Шнауцер и Кокиш не объявили мне день похорон, это держалось в тайне. И только по чёрному, мятому платью Клизман, делающему её ещё больше похожей на Бабу-Ягу, и красивой, как смерть, и по чёрному пиджаку с зелёным галстуком в крапинку Дегенрата, я понял, что они со Шнауцером и Кокиш отправляются на похороны. Именно врагов профессора Эркенса повёл Шнауцер закопать, как он говорил — своего друга. «Я бы тоже пошла с удовольствием! — сказала уборщица-словенка Штильбе. — Я очень люблю ходить на похороны, в особенности, таких хороших и известных людей! Это ведь очень интересно! Только здесь в Германии не принято приходить на похороны без приглашения, а меня не пригласили! А в Словении, кто хотел, тот и приходил».
«Друзья! — собрал всех Шнауцер в конференц-зале через неделю. — Мы здесь собрались, чтобы проводить нашего руководящего психотерапевта доктора Дегенрата, который, к сожалению, у нас проработал недолго! Даже до полугода не дотянул, и вот преждевременно нас покидает! Я ожидал большего, но не все наши надежды оправдались! Он хороший врач, самый грамотный врач в Германии, пожелаем ему успеха».
«Да, конечно, жалко», — сказал в ответной речи, побитый как ребёнок, Дегенрат. Он и ростом стал меньше и выглядел, как плохой ученик в школе! Хотя сейчас он выглядел естественнее — самим собой. Клизман явно была в восторге, но сделала озабоченное лицо и образовала опять хоботок из входного отверстия! Только бровки выдавали её притворные, лукавые чувства.
«Я строил большие планы, хотел всё изменить в клинике и жаль, что не успел. Но это не моё решение и жаль, что я ухожу. Мне здесь очень нравилось», — произнёс по себе соло-реквием Дегенрат. В этот раз «лекераев» (вкусностей) не было, но два бокала игристого дешёвого вина Клизман всё же заглотнула и вконец развеселилась, как когда-то на проводах главного врача.

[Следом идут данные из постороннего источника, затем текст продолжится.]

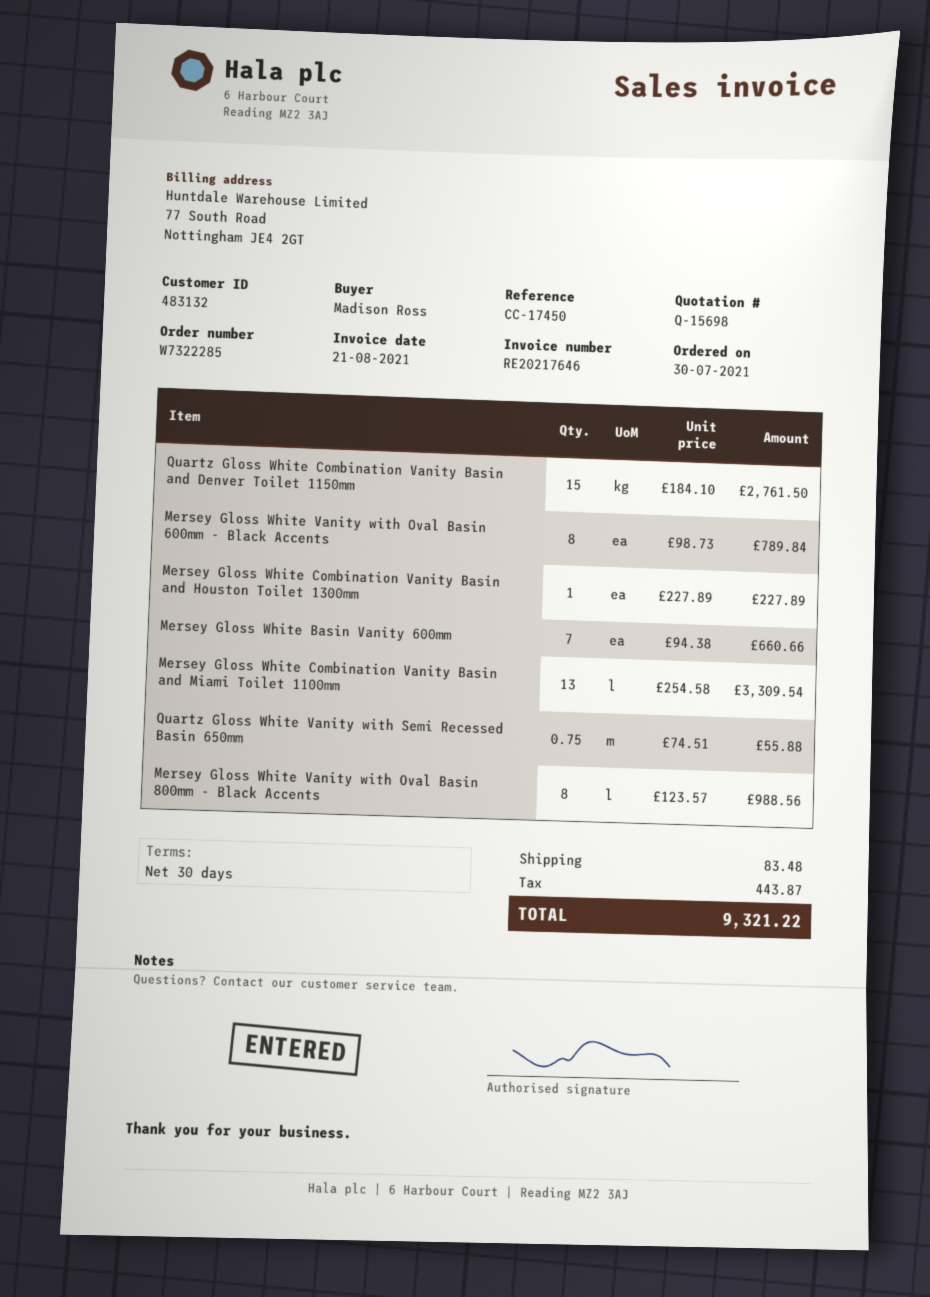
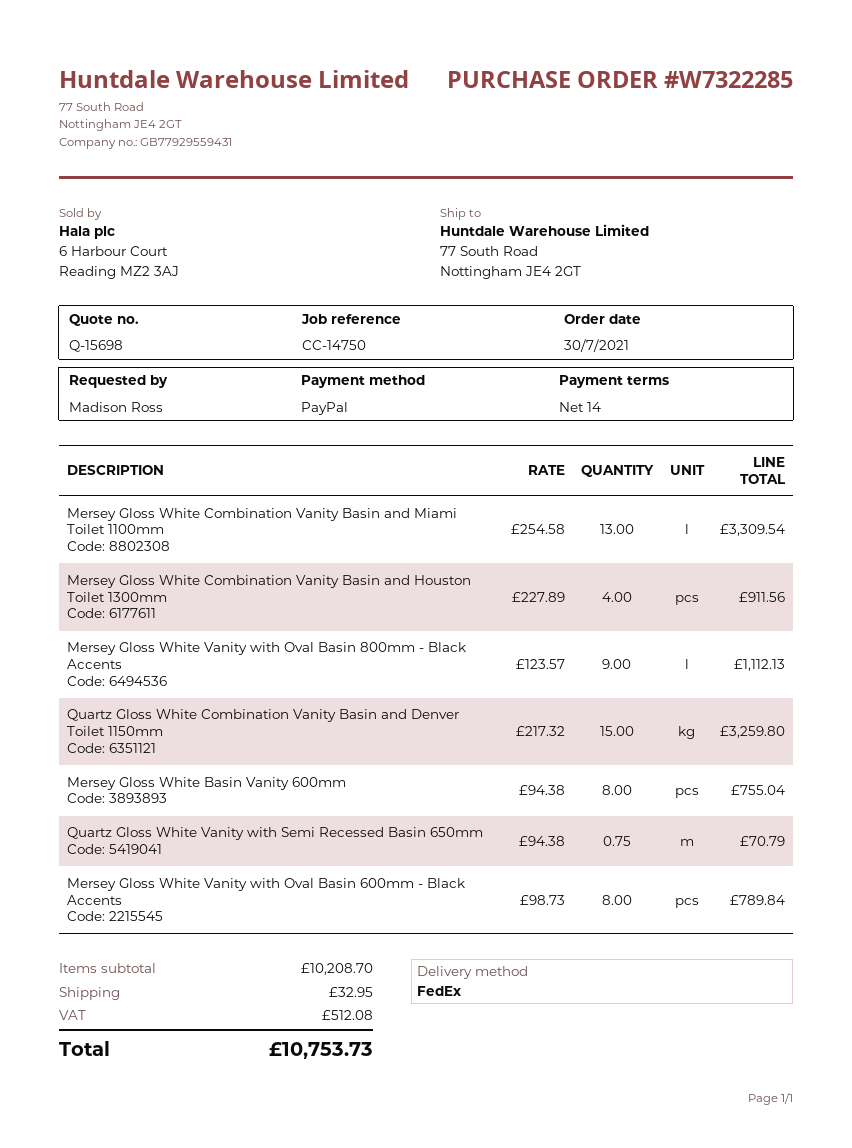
payment terms: 30 days -> 14 days
reference: CC-17450 -> CC-14750
Quartz Gloss White Combination Vanity Basin and Denver Toilet 1150mm: 15 x 184.10 = 2761.50 -> 15 x 217.32 = 3259.80
Mersey Gloss White Combination Vanity Basin and Houston Toilet 1300mm: 1 x 227.89 = 227.89 -> 4 x 227.89 = 911.56
Mersey Gloss White Basin Vanity 600mm: 7 x 94.38 = 660.66 -> 8 x 94.38 = 755.04
Quartz Gloss White Vanity with Semi Recessed Basin 650mm: 0.75 x 74.51 = 55.88 -> 0.75 x 94.38 = 70.79
Mersey Gloss White Vanity with Oval Basin 800mm - Black Accents: 8 x 123.57 = 988.56 -> 9 x 123.57 = 1112.13
shipping: 83.48 -> 32.95
tax: 443.87 -> 512.08
total: 9321.22 -> 10753.73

«Жаль, что Дегенрат ушёл, — сказала Мина, — но мне уже всё равно — всё надоело, и я тоже ухожу, так сказала Кокиш! Приду, если сдам на Facharzt(а), спасибо за поддержку, буду позванивать!». «Конечно, придёте», — пообещал я. «Да, вы думаете? — обрадовалась Мина Барсук. — Почему вы так думаете?». — «Потому что Люлинг уйдёт». «Ой, как я хочу, чтобы она сдохла! Вы себе даже представить этого не можете!». — «Почему, очень даже». — «Да?» — «Конечно, по вас видно, хотя вам и всё равно».

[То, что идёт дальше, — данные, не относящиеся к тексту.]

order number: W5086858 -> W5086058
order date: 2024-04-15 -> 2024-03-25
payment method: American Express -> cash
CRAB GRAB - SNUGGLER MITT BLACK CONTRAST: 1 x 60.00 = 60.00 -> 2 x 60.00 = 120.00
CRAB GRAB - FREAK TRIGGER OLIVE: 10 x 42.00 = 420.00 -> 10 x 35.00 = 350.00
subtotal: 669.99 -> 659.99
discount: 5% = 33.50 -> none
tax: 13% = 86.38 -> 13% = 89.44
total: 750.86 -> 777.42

«Вы не знаете, как работает русское Консульство? Мне нужно паспорт поменять», — спросил я у Мины. — «А вы приезжайте, я вас на вокзале встречу и вместе поедем. Это не проблема». — «Давайте, на следующей неделе». — «Хорошо, мы вас встретим». На вокзале нас с женой встретила Мина со своей дочерью. Простояв в очереди и в страхе часа два за воротами, что к чему-то придерутся и в чём-то откажут, паспорта мы всё же получили за 200 Ђ — всего»! А жена в придачу ещё и сильную головную боль! Так бедняга своих земляков боялась!

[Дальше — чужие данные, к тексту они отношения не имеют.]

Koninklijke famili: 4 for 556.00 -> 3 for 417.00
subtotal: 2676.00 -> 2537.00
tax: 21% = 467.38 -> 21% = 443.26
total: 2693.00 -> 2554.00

Мина после этого звонила каждый день. Она уже не извинялась, она сделала нам одолжение и сейчас требовала вернуть то хорошее, что для нас сделала. «Узнайте, когда Люляшка уйдёт в отпуск! — дала первое задание Мина. — Пусть Люляшка напишет, что я достойна звания Facharzt(а)! Зайдите к Кокиш! Узнайте у Кокиш, и мне сообщите!». «Вот что значит, уметь что-то продать и за это назначить цену!» — сказал я жене. — Она нам сделала одолжение и теперь вправе требовать у нас расплатиться! Вот это и есть главный признак торговца!».